Itemized modification records
# # # #

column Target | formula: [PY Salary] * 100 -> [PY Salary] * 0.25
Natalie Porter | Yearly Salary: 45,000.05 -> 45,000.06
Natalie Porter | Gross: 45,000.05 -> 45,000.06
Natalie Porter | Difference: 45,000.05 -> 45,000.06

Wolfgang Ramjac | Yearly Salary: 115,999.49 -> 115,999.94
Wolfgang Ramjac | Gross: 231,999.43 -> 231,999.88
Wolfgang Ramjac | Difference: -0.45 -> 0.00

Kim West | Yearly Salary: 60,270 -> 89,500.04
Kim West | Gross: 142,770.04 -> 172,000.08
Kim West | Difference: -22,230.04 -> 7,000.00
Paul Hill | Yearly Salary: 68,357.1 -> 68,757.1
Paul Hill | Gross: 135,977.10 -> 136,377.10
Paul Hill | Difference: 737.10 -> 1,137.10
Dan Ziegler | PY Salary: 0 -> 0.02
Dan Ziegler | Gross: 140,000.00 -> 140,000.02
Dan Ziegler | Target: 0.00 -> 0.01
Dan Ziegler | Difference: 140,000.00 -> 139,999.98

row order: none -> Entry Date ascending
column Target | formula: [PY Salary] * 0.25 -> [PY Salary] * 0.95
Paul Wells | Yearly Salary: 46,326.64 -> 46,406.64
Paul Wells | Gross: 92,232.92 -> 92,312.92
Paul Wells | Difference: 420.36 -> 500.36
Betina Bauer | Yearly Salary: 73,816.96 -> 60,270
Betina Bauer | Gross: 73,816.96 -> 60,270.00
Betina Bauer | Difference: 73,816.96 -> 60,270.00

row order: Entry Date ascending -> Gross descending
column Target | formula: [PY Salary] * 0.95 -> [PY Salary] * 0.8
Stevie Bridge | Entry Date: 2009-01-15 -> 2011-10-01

# # # #

The records shown above must be returned in full, exactly as written.

◆ **Result below**:
column Target | formula: [PY Salary] * 100 -> [PY Salary] * 0.25
Natalie Porter | Yearly Salary: 45,000.05 -> 45,000.06
Natalie Porter | Gross: 45,000.05 -> 45,000.06
Natalie Porter | Difference: 45,000.05 -> 45,000.06

Wolfgang Ramjac | Yearly Salary: 115,999.49 -> 115,999.94
Wolfgang Ramjac | Gross: 231,999.43 -> 231,999.88
Wolfgang Ramjac | Difference: -0.45 -> 0.00

Kim West | Yearly Salary: 60,270 -> 89,500.04
Kim West | Gross: 142,770.04 -> 172,000.08
Kim West | Difference: -22,230.04 -> 7,000.00
Paul Hill | Yearly Salary: 68,357.1 -> 68,757.1
Paul Hill | Gross: 135,977.10 -> 136,377.10
Paul Hill | Difference: 737.10 -> 1,137.10
Dan Ziegler | PY Salary: 0 -> 0.02
Dan Ziegler | Gross: 140,000.00 -> 140,000.02
Dan Ziegler | Target: 0.00 -> 0.01
Dan Ziegler | Difference: 140,000.00 -> 139,999.98

row order: none -> Entry Date ascending
column Target | formula: [PY Salary] * 0.25 -> [PY Salary] * 0.95
Paul Wells | Yearly Salary: 46,326.64 -> 46,406.64
Paul Wells | Gross: 92,232.92 -> 92,312.92
Paul Wells | Difference: 420.36 -> 500.36
Betina Bauer | Yearly Salary: 73,816.96 -> 60,270
Betina Bauer | Gross: 73,816.96 -> 60,270.00
Betina Bauer | Difference: 73,816.96 -> 60,270.00

row order: Entry Date ascending -> Gross descending
column Target | formula: [PY Salary] * 0.95 -> [PY Salary] * 0.8
Stevie Bridge | Entry Date: 2009-01-15 -> 2011-10-01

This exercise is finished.